In group, I find myself on numerous occasions, retelling, with hand gestures and sometimes sound effects, yet another loud and crazy scene in our house.  The mothers with two or more kids are delighted with me because apparently, it goes on in their houses too.  The other mothers, those with just one baby of 13 days old, tend to look at me in horror.  I can see it in their frozen and slightly panicked smiles; she lives in an asylum!  Why is she laughing?

“I am struggling.”

It takes a village to raise a child and we don’t have villages any more.  

I find myself on many occasions wondering how my mother ever managed.   

She didn’t drive.  She was without a phone.  The Wonderful World Wide Web hadn’t been invented yet.   One week I was without all three and the isolation almost killed me. 

Sometimes, on days like this, I feel like I am imagining things.    I wonder why I am finding all of this so hard.  It’s what I wanted.  Isn’t it?  I am very grateful for my blessings.  Other people have real problems.  I remind myself that each day is only 24 hours long.  I tell myself I should be able to go from 7am till after 8pm without eating, visiting the toilet, taking a break, having some time to myself and constantly serving others.  All the time and always with a smile on my face.

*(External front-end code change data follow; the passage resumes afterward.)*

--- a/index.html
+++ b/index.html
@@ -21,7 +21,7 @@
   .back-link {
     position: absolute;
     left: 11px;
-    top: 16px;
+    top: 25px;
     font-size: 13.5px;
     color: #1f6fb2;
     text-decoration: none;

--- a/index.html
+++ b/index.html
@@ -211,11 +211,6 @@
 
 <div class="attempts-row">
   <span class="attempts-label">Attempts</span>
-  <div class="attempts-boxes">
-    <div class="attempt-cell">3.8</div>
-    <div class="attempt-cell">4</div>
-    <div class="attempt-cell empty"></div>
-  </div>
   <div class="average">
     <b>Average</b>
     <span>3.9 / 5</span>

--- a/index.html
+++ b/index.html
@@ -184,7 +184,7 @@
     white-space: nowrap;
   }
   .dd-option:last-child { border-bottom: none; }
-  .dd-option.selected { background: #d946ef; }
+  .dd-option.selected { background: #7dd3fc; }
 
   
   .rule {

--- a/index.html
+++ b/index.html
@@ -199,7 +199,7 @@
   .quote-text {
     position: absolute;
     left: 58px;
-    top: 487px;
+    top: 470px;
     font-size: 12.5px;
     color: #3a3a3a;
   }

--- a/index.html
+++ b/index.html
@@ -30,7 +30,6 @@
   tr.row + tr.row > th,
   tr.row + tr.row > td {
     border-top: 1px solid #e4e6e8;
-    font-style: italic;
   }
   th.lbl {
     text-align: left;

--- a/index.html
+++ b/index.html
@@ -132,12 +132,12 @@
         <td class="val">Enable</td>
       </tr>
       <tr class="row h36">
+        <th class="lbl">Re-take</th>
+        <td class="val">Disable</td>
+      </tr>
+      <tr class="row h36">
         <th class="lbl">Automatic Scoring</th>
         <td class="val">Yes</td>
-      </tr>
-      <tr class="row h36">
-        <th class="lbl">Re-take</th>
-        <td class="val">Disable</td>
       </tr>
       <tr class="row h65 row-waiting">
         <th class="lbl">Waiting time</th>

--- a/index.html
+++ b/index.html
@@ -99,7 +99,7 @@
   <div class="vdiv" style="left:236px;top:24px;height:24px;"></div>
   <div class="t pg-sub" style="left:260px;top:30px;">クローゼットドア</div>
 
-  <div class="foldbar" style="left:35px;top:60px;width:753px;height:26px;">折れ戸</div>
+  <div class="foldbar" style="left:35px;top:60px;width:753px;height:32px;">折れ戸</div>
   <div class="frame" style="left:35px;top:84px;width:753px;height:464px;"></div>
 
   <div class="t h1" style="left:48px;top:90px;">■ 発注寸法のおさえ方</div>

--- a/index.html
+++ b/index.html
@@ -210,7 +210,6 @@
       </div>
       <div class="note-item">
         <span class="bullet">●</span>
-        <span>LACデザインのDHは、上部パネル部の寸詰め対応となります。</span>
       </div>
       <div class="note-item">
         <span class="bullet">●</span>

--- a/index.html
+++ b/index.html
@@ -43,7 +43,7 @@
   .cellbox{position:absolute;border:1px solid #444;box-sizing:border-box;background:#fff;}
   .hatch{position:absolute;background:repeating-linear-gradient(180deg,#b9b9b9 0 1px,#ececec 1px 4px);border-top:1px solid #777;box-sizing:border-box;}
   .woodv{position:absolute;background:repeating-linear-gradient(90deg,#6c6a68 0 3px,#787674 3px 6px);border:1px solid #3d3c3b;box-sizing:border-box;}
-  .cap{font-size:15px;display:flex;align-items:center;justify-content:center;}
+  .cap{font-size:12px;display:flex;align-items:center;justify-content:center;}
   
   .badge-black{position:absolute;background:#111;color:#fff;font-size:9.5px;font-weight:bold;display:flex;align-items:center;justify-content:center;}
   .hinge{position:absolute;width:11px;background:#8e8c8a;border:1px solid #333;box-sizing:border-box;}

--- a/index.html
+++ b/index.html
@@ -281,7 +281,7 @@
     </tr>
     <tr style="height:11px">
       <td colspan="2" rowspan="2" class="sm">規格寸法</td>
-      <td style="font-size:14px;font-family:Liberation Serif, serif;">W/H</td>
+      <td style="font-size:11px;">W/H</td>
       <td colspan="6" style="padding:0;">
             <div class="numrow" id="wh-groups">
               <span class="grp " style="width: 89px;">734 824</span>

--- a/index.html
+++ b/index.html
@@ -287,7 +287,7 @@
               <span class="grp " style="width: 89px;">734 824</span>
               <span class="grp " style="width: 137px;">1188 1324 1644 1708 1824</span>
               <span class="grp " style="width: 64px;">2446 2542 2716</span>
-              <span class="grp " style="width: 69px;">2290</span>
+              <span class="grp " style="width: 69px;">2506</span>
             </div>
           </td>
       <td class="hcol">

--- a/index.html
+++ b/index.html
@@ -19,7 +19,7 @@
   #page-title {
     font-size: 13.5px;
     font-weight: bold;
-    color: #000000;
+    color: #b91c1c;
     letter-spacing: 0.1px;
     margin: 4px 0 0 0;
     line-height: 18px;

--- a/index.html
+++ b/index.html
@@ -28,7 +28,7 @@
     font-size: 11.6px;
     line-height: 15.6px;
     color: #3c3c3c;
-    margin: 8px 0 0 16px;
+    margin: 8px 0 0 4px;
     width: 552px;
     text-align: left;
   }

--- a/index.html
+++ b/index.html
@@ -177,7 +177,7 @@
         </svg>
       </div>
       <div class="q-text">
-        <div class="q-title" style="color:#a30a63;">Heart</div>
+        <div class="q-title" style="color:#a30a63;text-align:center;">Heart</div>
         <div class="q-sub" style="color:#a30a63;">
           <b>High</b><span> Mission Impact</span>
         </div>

Well.  Would you take a ball and bounce it against a wall for 12 or 14 hours straight?  By yourself.  With no-one to chat to whilst you are doing it?  Of course you wouldn’t.  But we are all expected to look after our kids under the same boredom levels.  It takes a village to raise a child.  We don’t live in villages anymore.     

“What’s the most expensive baby item you ever bought?”

It was a cup of coffee.  That’s right, a cup of coffee.  But it was the most expensive cup of coffee I ever bought.  It cost about thirty six euro.  Oh, wait.  The coffee cost about eight quid.  The couple of hours in the crèche in Dundrum Shopping Centre cost twenty eight euro.  Two of the best cups of coffee Mister Husband and I had in a long time.  The first uninterrupted cups of coffee in months.  As the add goes; priceless. 

We also parted with almost one hundred euros to be yelled at, pushed, poked, prodded, annoyed at first and then slowly pissed off.  Our food was spilled, dropped on the floor. I’ll stop there.  It was one of many meals out with the kids.        

I read two things last month that were of great interest to me.  I haven’t forgotten them.  The first one was: “Parenting is a journey through a foreign country – find travelling companions.” 

And the other piece was: “The only good thing I ever read from a parenting book was “if you feel you are going to hurt your child – leave the room.”

We will always have questions and if we are fortunate some of them will be answered.  At the end of it all though there is only one answer to the main one: “Do you regret it?”

It might be hard.  Given the chance to “do over” I would definitely make lots of different changes.  But not choices.  I might wish for parts of my old life back.  But I have never regretted any of my kids.